The only required Helm template was an instruction to read the Config Connector directory. Additionally, I added lines to ignore service account creation to maintain control over resource creation.
{{- $files := .Files.Glob "config-connector/*.yaml" }}
{{- if $files }}
{{- range $filename, $file := $files }}
{{- $content := $.Files.Get $filename }}
{{- $docs := splitList "---" $content }}
{{- range $index, $doc := $docs }}
{{- $trimmed := $doc | trim }}
{{- if $trimmed }}
{{- $manifest := fromYaml $trimmed }}
{{- if $manifest }}
{{- if not (eq $manifest.kind "ServiceAccount") }}
---
{{ $trimmed | nindent 0 }}
{{- end }}
{{- end }}
{{- end }}
{{- end }}
{{- end }}
{{- else }}
# No config connector files found
{{- end }}
The final step was to copy the contents of the Config Connector directory from the application repo to the central GitOps repo, allowing the application manifest to recognize and build the necessary resources. This was done using a cp
step in the CircleCI pipeline.
CircleCI Pipeline
Improving CircleCI pipelines involves using the argocd cli
commands in a more fine-grained fashion. To resolve the long wait times involved with the app of apps
sync times, I used the resource flag to sync only the one child app inside the parent.
argocd app sync $PARENT-APP \
--resource argoproj.io:Application:$NAMESPACE/$APPLICATION-NAME \
--server $SERVER \
--auth-token $TOKEN \
--grpc-web
Once the sync is complete and successful, I sync the child application as well.

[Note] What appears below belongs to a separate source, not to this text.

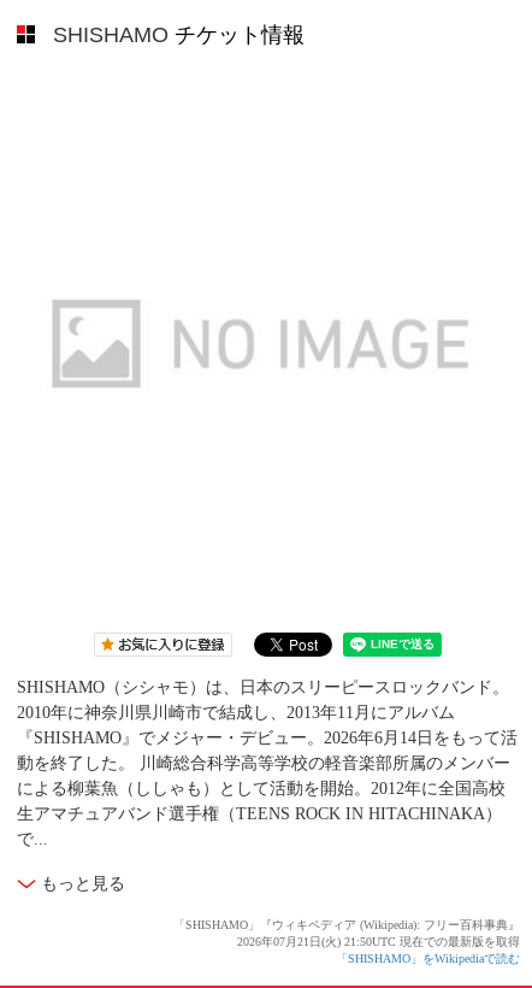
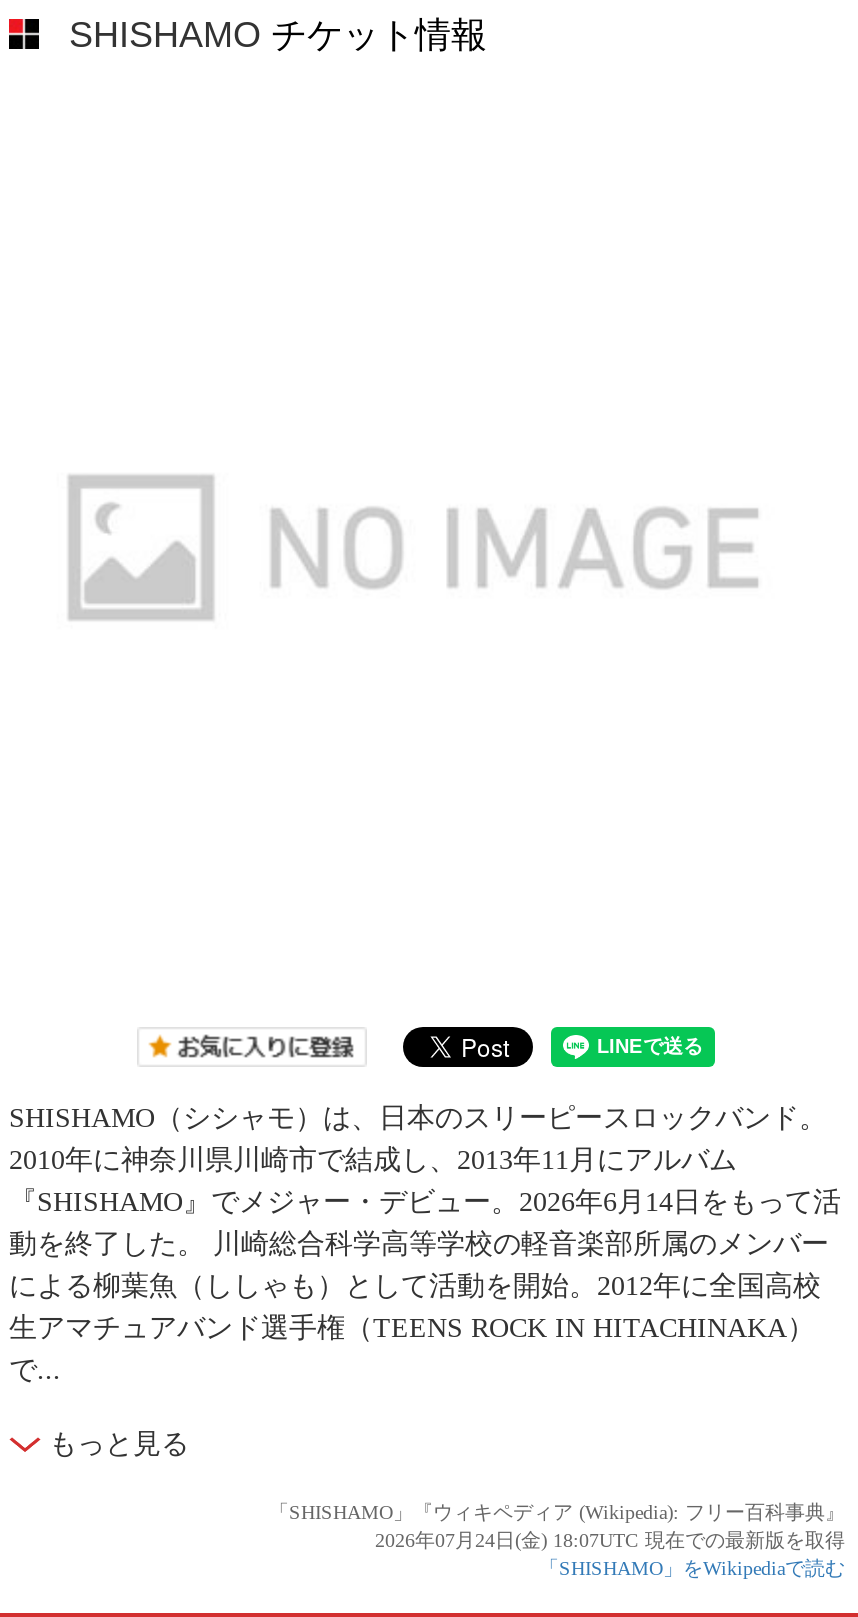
[237,935,520,948] 2026年07月21日(火) 21:50UTC 現在での最新版を取得 -> [375,1529,845,1551] 2026年07月24日(金) 18:07UTC 現在での最新版を取得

argocd app sync $APPLICATION-NAME --server $SERVER \
--auth-token $TOKEN --grpc-web
Again, once a successful sync occurs, the pipeline will continue and complete.
Conclusion
Integrating Google Config Connector with ArgoCD for multi-source deployments can significantly enhance your Kubernetes management capabilities. While challenges such as YAML configuration issues and pipeline delays exist, employing best practices and optimized strategies can mitigate these problems effectively. As you explore these techniques, remember that the goal is to streamline and simplify your deployment processes.